- YOUR INSTRUCTIONS -
Pictures must be left out. Retype exactly the lines from the one containing "border: 2px solid" through the last line of the records below.

(Stored items from a collection)
§
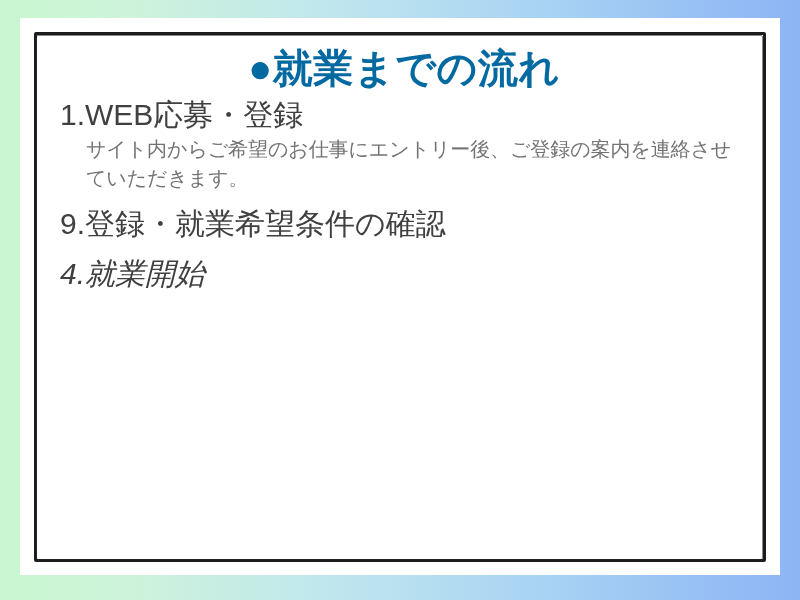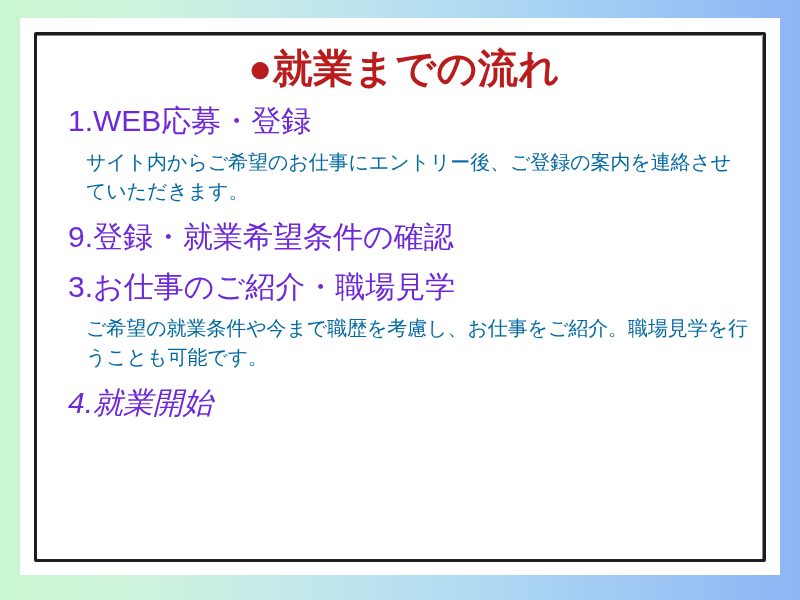"●就業までの流れ" .poster-title { color: #b91c1c -> #0369a1 }
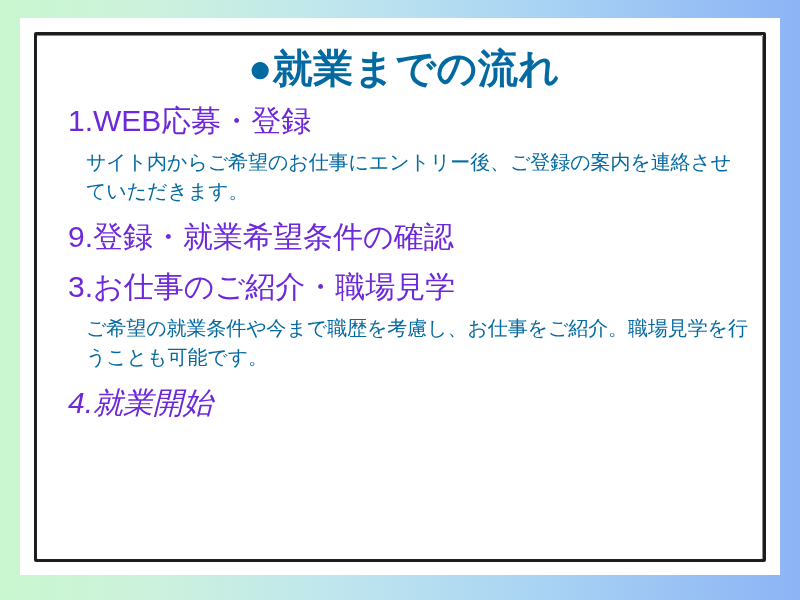"1.WEB応募・登録" .step-heading { color: #6d28d9 -> #404040; margin: 8px -> 0 }
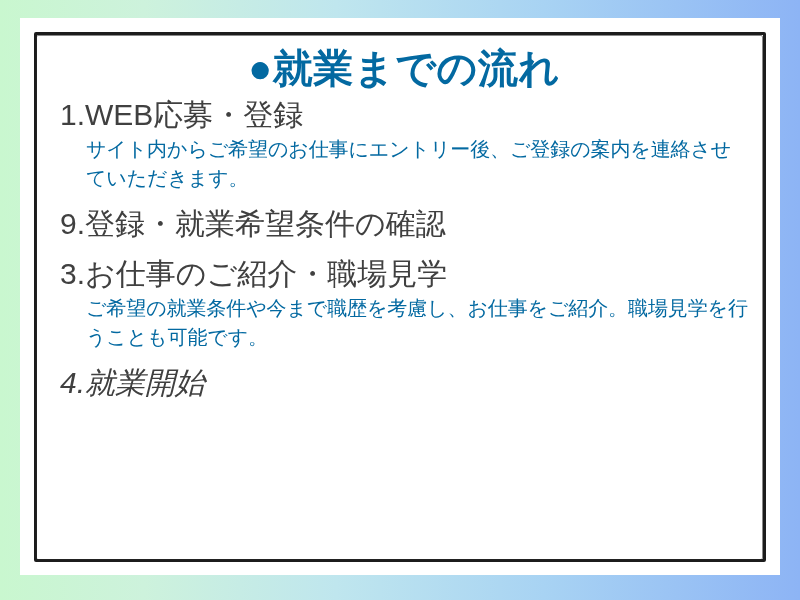"サイト内からご希望のお仕事にエントリー後、ご登録の案内を連絡させていただきます。" .step-body { color: #0369a1 -> #737373 }
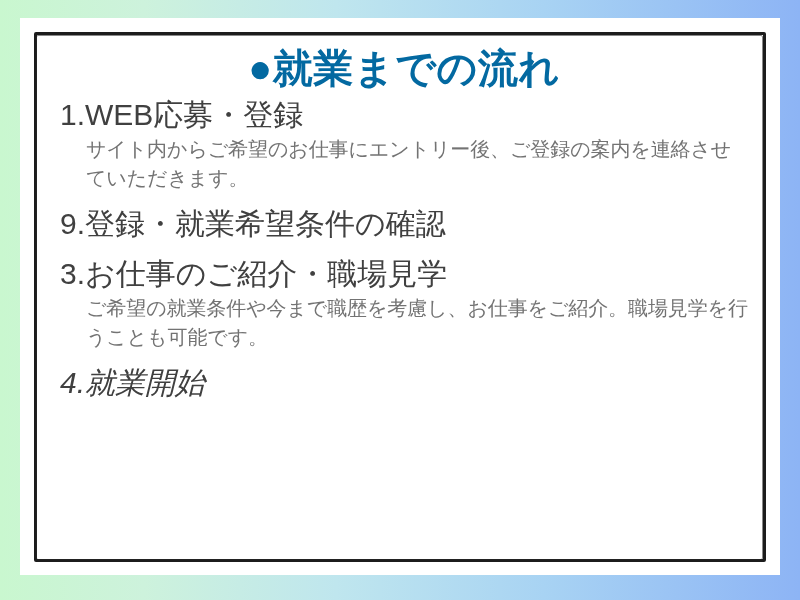"3.お仕事のご紹介・職場見学" div.step { html: <div> <h2>3.お仕事のご紹介・職場見学</h2> <p>ご希望の就業条件や今まで職歴を考慮し、お仕事をご紹介。職場見学を行うことも可能です。</p> </div> -> none }
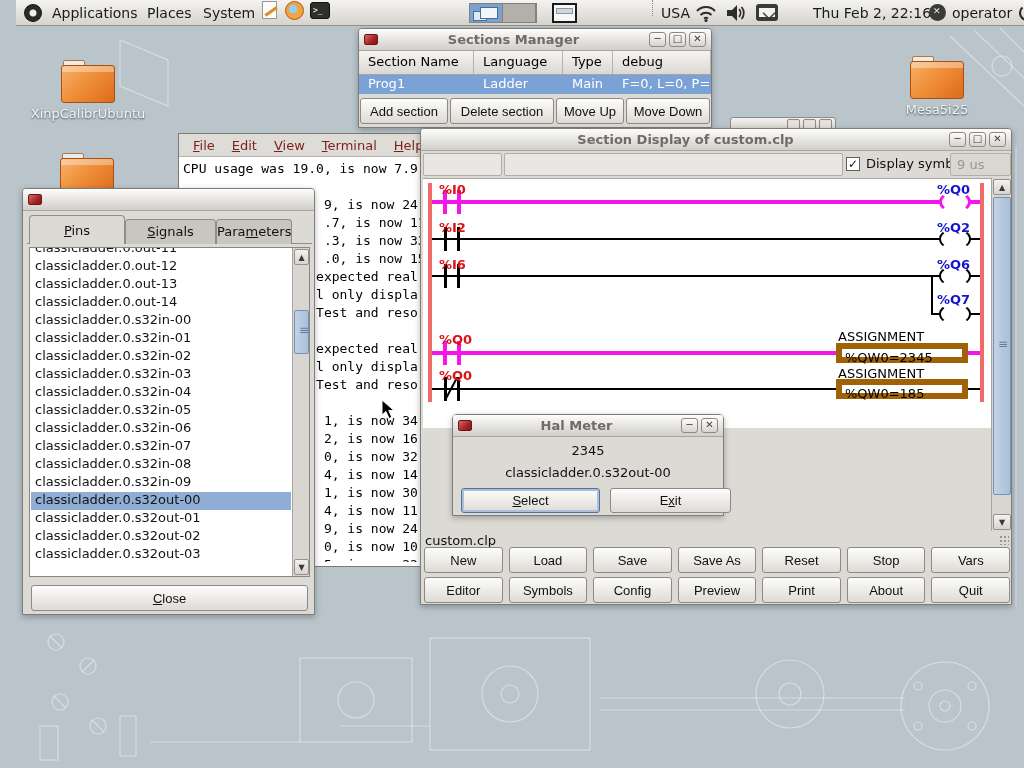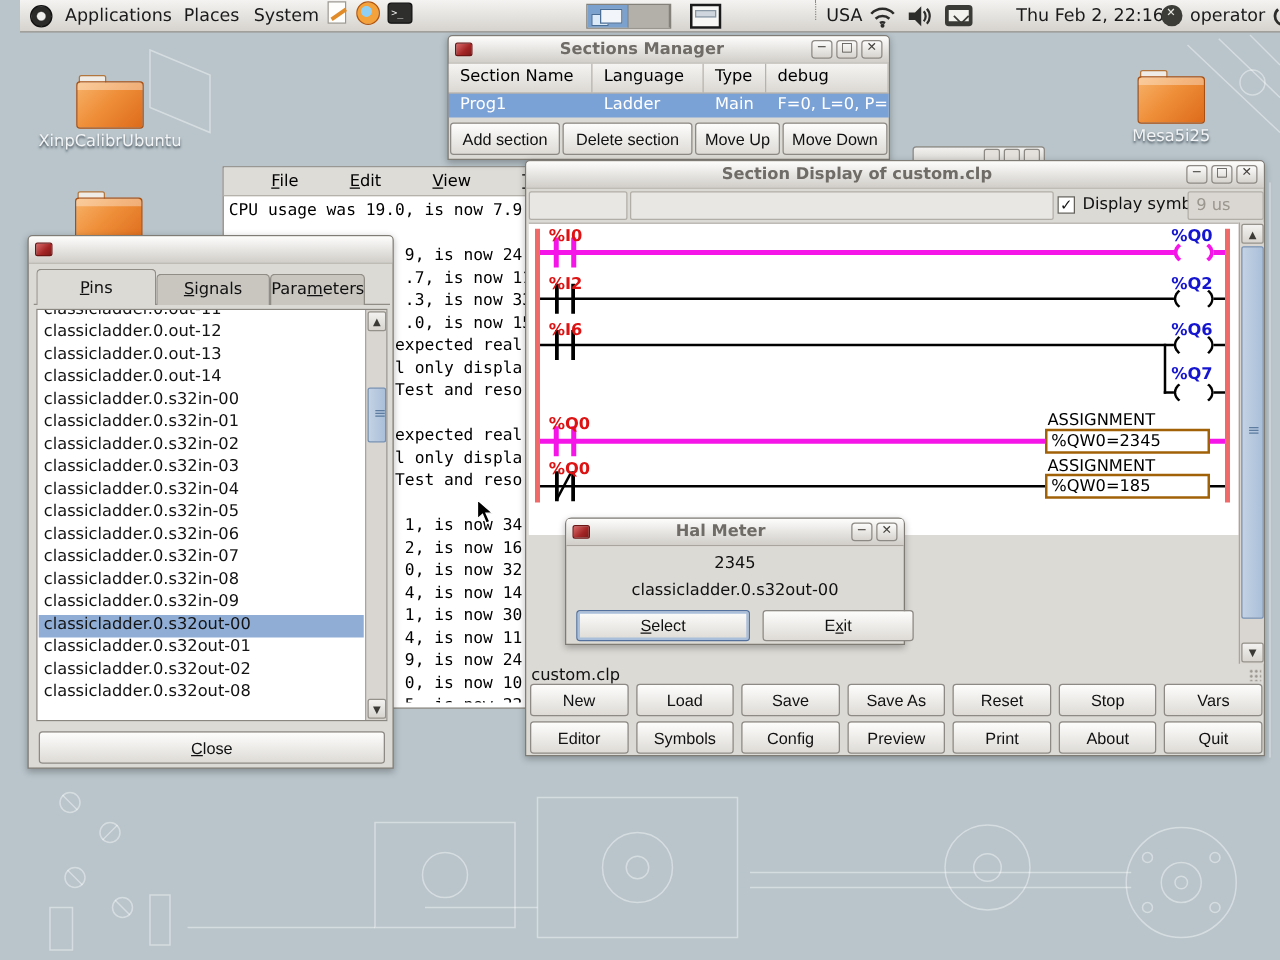"File" #terminal .menubar span { color: #000000 -> #7f1d1d; margin-left: 24px -> none }
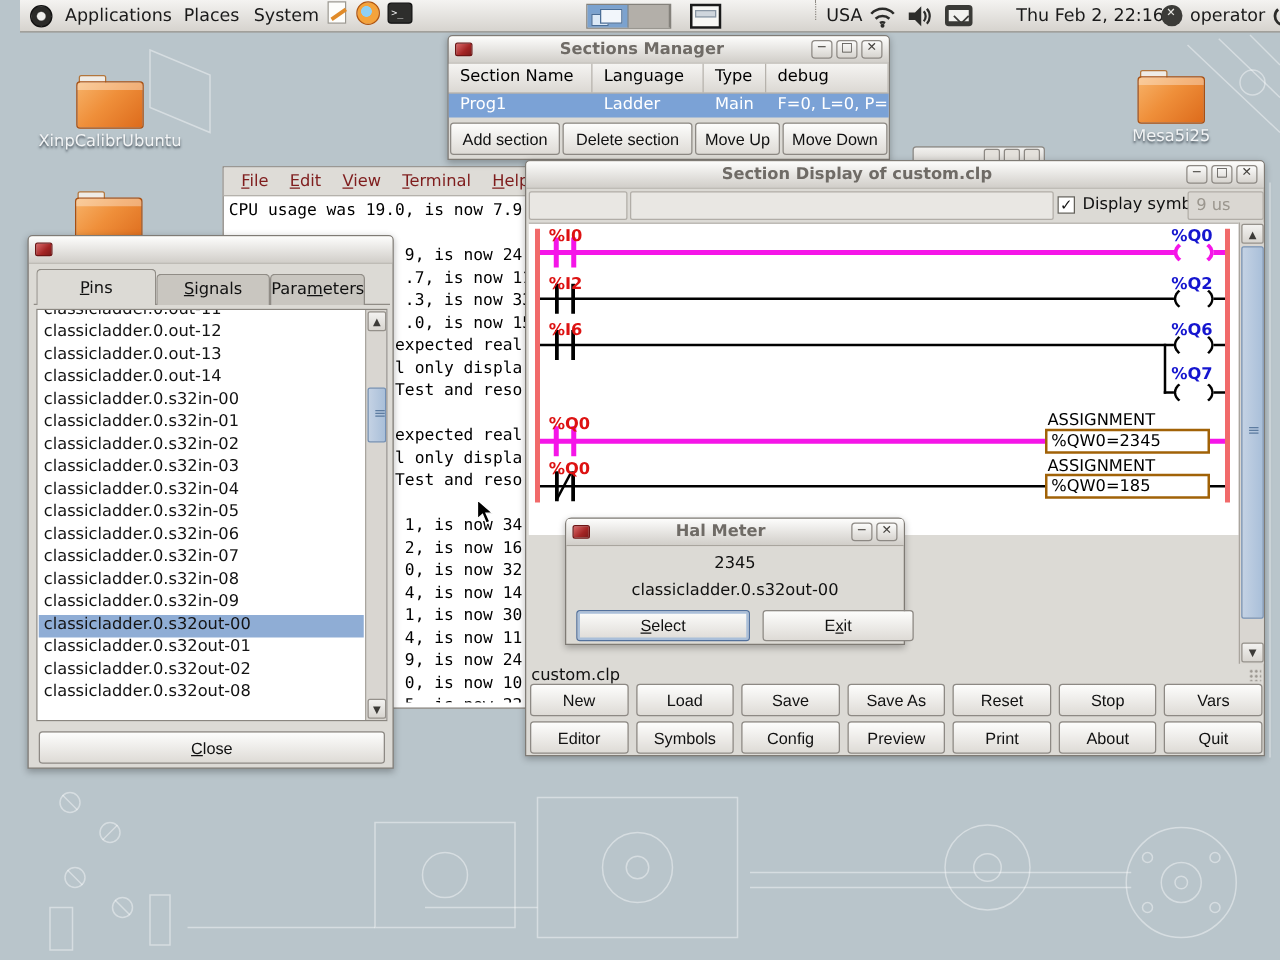"%QW0=2345" .abox { border: 2px solid #a16207 -> 6px solid #a16207 }
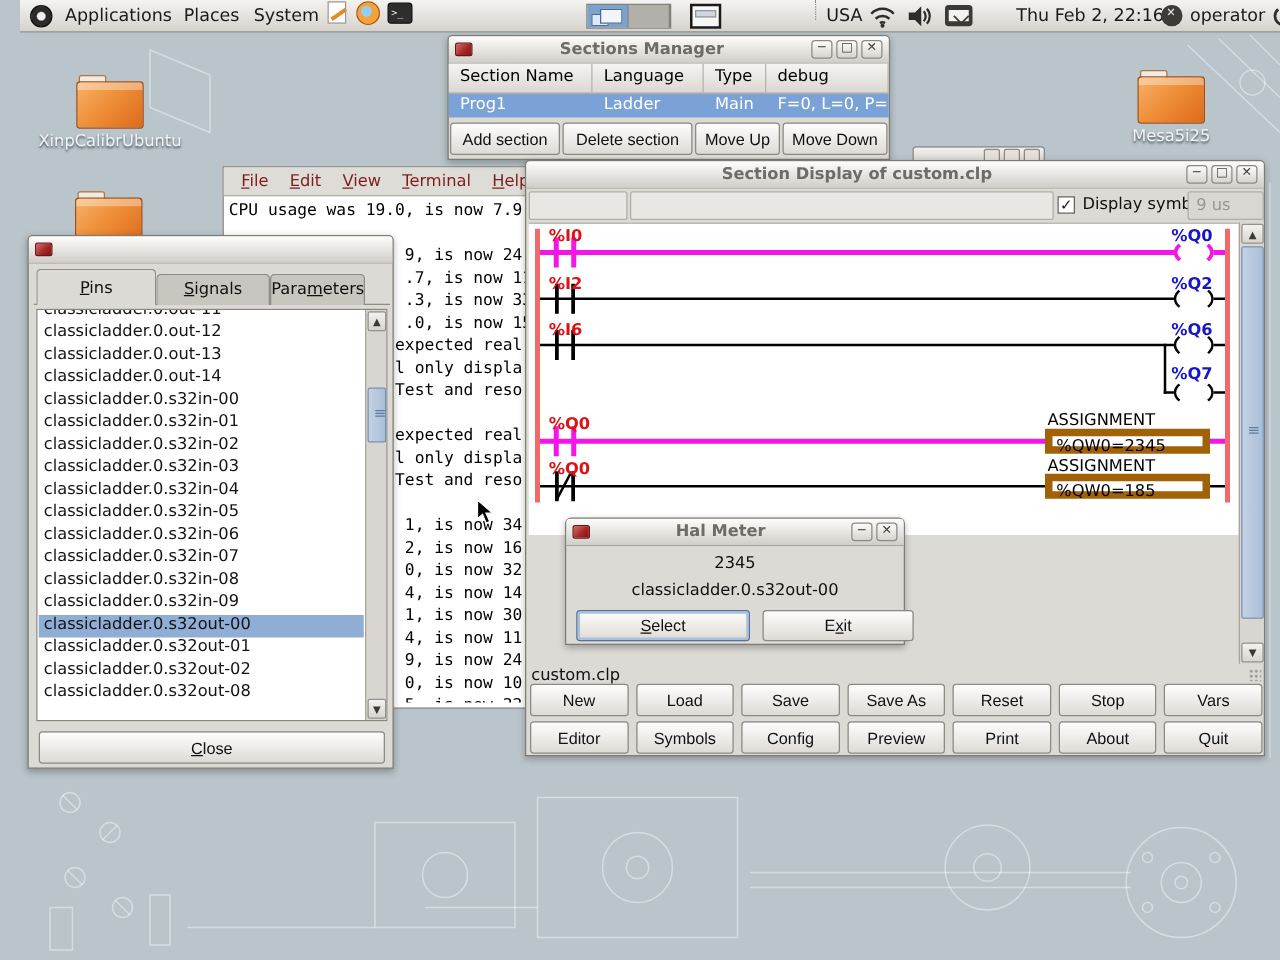"classicladder.0.s32out-08" div.pinrow { text: classicladder.0.s32out-08 -> classicladder.0.s32out-03 }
§
- TASK RESPONSE -
"%QW0=2345" .abox { border: 2px solid #a16207 -> 6px solid #a16207 }
"classicladder.0.s32out-08" div.pinrow { text: classicladder.0.s32out-08 -> classicladder.0.s32out-03 }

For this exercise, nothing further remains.